It's crucial to input the mean μ and the standard deviation σ (not the variance) into the function. By using `qnorm` with the specified parameters, we can directly obtain the desired value. Another approach to solving this is by leveraging our memorized standard normal quartiles. Since we know that 1.645 standard deviations from the mean corresponds to a quantile with 95% lying below it and 5% lying above it for the standard normal distribution (centered at 0 with standard deviation units from the mean), we can apply this concept to a non-standard normal distribution as well. To calculate the desired point, we can simply compute $μ + σ * 1.64$.

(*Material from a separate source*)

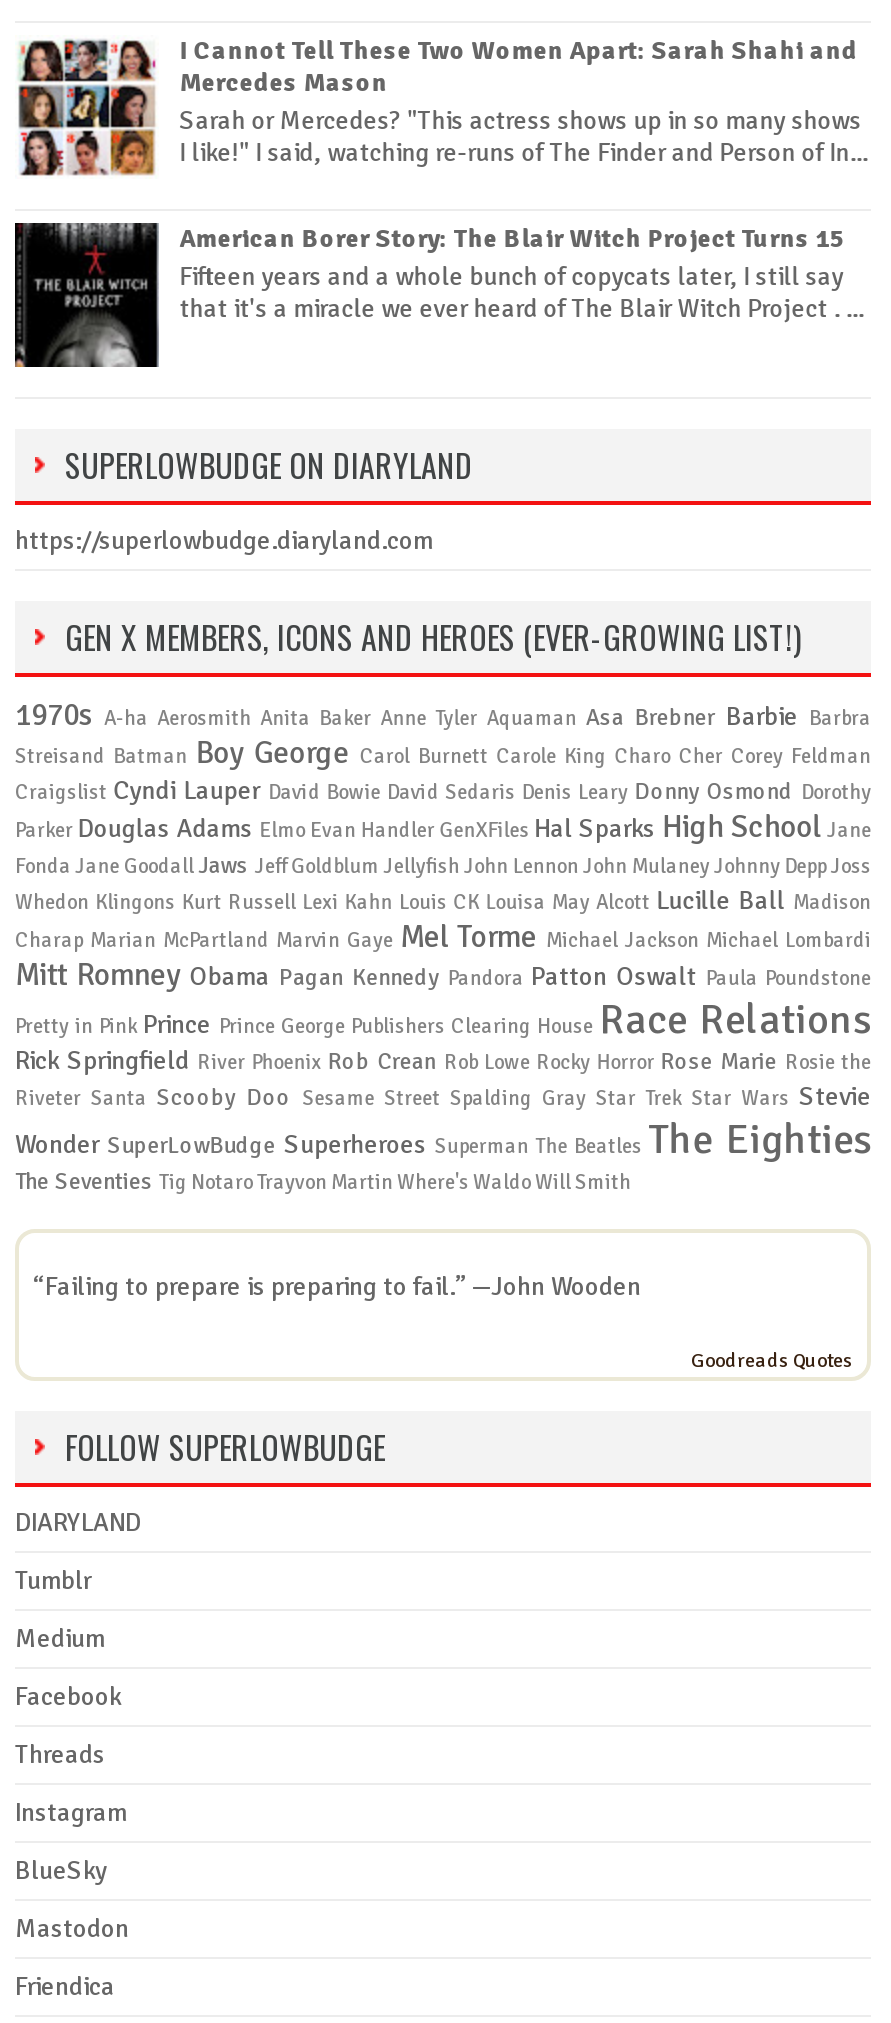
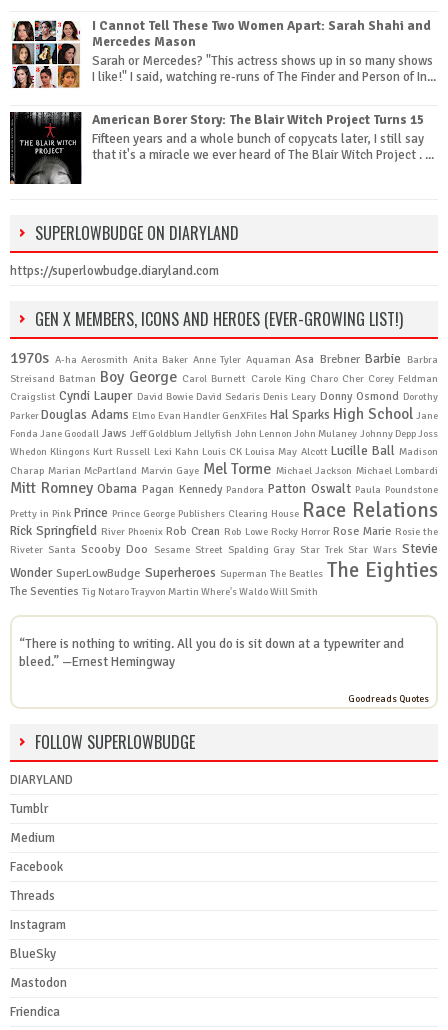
- “Failing to prepare is preparing to fail.” —John Wooden
+ “There is nothing to writing. All you do is sit down at a typewriter and
+ bleed.” —Ernest Hemingway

Example: What is the probability that a non-standard normal distribution $N(\mu,\sigma^2)$ is larger than $x$?
To answer this question in R, we can use the `pnorm` function with the specified values of $x$, $mean(\mu)$, and standard deviation $(\sigma)$. It's important to remember to input the sigma value rather than the $\sigma^2$ value to avoid incorrect results. Additionally, we set the argument `lower.tail = FALSE` to indicate that we are interested in the upper tail of the distribution. Alternatively, we can omit this argument and calculate $1 -pnorm(x,mean=\mu,sd=\sigma)$ to achieve the same result.

A conceptually easy way to estimate this probability, which allows us to quickly assess probabilities mentally, is to convert the value x into the number of standard deviations it is from the mean. To achieve this, we compute $(μ -x)/ σ$. The resulting number represents x expressed in terms of how many standard deviations it is from the mean. For example, if the calculated value is approximately two standard deviations from the mean, we can estimate that the probability associated with it is around 2.5%. 

Example: The number of daily ad clicks for companies follows an approximately normal distribution with a mean of 1020 clicks per day and a standard deviation of 50 clicks per day. We want to determine the probability of getting more than 1160 clicks on a given day.

Since $(1160-1020)/50=2.8$ which means 2.8 standard deviation away from the mean, we can infer that this probability will be relatively low. This is because it is nearly 3 standard deviations away from the mean, and we know that such values are located in the tail of the normal distribution. To calculate this probability, we can use the `pnorm` function with the input values of 1,160 for the clicks, a mean of 1,020, and a standard deviation of 50.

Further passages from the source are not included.